Researchers Yiheng Tu, PhD, and Jian Kong, MD, MS, MPH, of the Athinoula A. Martinos Center for Biomedical Imaging and Department of Psychiatry at Massachusetts General Hospital, and colleagues recently identified and validated a connectome-based marker—a map of functional brain connections—that distinguishes patients who have migraine without aura (MwoA) from healthy controls. Their report appears in Neurology.
Identifying the Marker
To begin, the researchers acquired resting-state functional MRI (fMRI) scans of 70 patients who had a diagnosis of migraine without aura according to the consensus of three neurologists and had been pain-free for at least 72 hours. They also scanned 46 demographically matched controls.
The researchers divided the brain into 160 regions and six networks, and analyzed connections between them with a machine learning tool. This process identified a dysfunctional connectome that discriminated MwoA patients from controls with 93% sensitivity and 89% specificity.
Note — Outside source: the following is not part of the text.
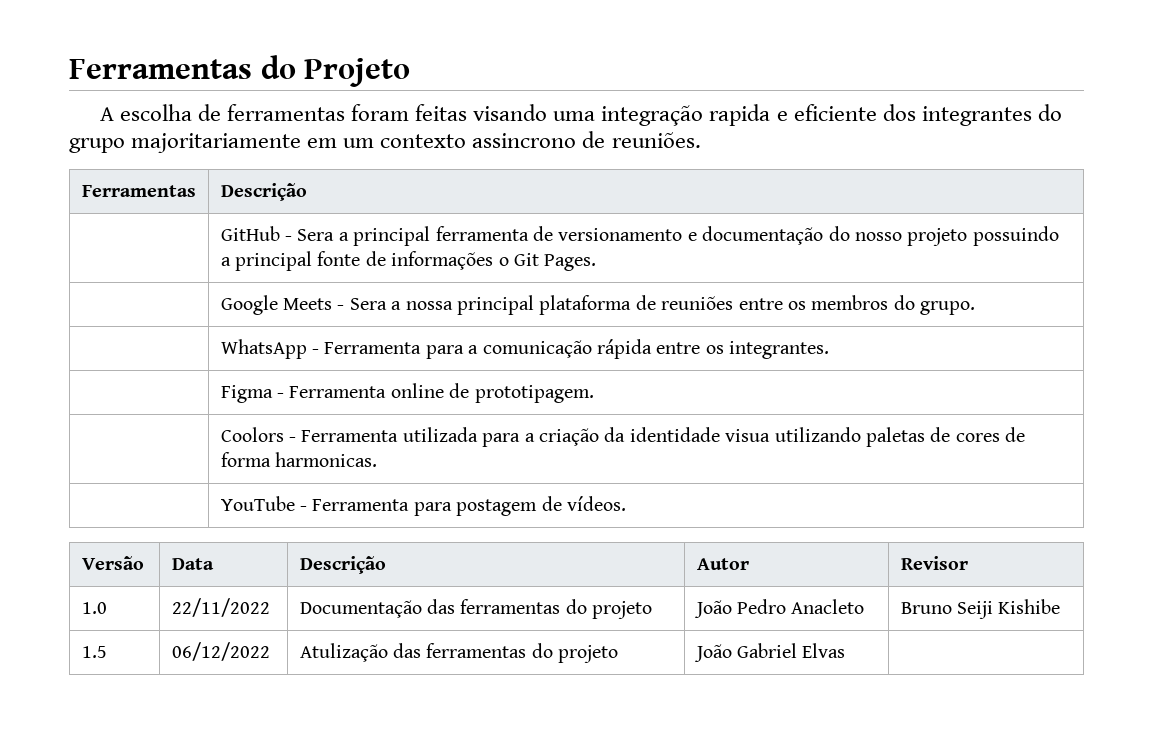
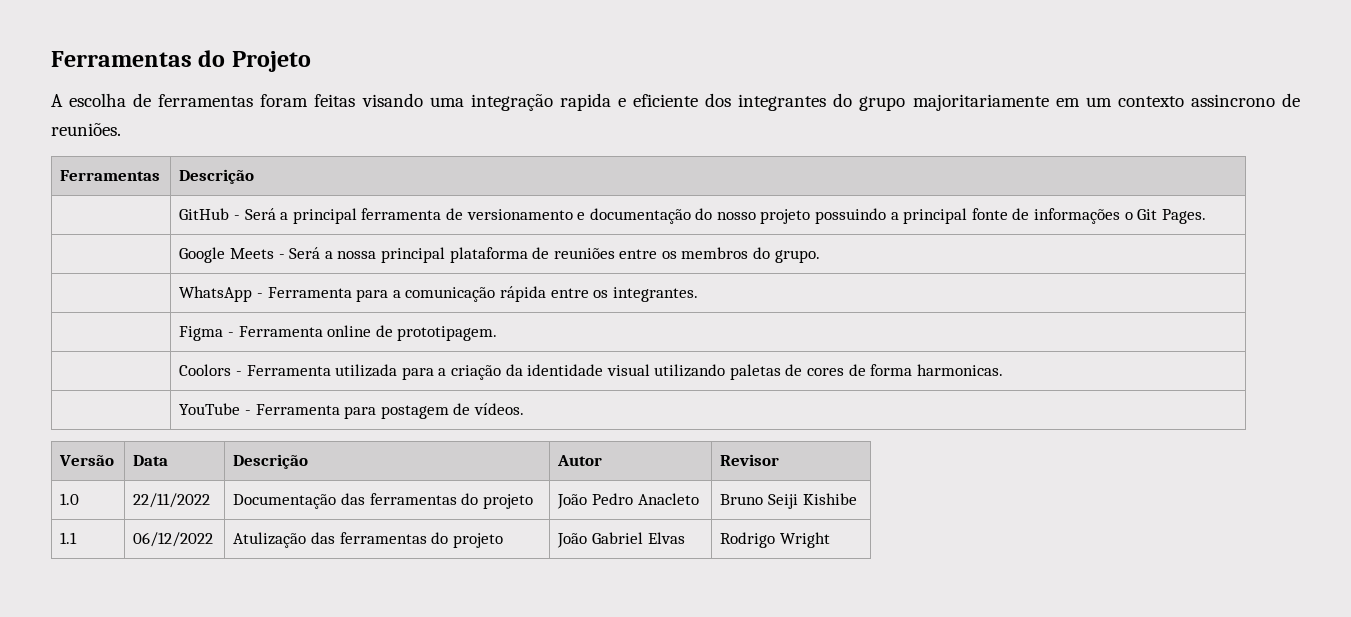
[297,229,335,241] Sera -> [244,208,276,220] Será
[349,298,387,310] Sera -> [289,247,321,259] Será
[725,429,771,442] visua -> [606,364,650,376] visual
[81,646,107,658] 1.5 -> [60,532,78,544] 1.1
(846, 650) none -> [720,532,831,548] Rodrigo Wright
Abnormal functional connectivity was located primarily within the occipital lobe. The sensorimotor network, part of the medial-cerebellum, the cingulo-opercular network, the default mode network and the frontal-parietal network were also affected.
Validating the Marker
To test the generalizability of the neural marker, the researchers scanned a separate sample of 19 patients with MwoA and 19 controls. The marker was 84% sensitive and 84% specific in distinguishing the two groups.
Specificity for Migraine
The marker was specific to migraine:
- It was only 53% accurate in distinguishing 17 patients with chronic low back pain from 19 controls and 56% accurate in distinguishing 11 patients with fibromyalgia from 11 controls
- It did discriminate between 18 additional patients with MwoA and the 58 non-migraineurs (the patients with back pain, those with fibromyalgia and the controls); overall sensitivity was 78% and specificity was 76%
Toward Precision Treatment of CNS Disorders
fMRI could be a supplement for clinical diagnosis of MwoA, for example in challenging cases or in situations where self-reports are unreliable. Furthermore, the study results suggest additional areas of the brain to explore as targets for migraine therapies.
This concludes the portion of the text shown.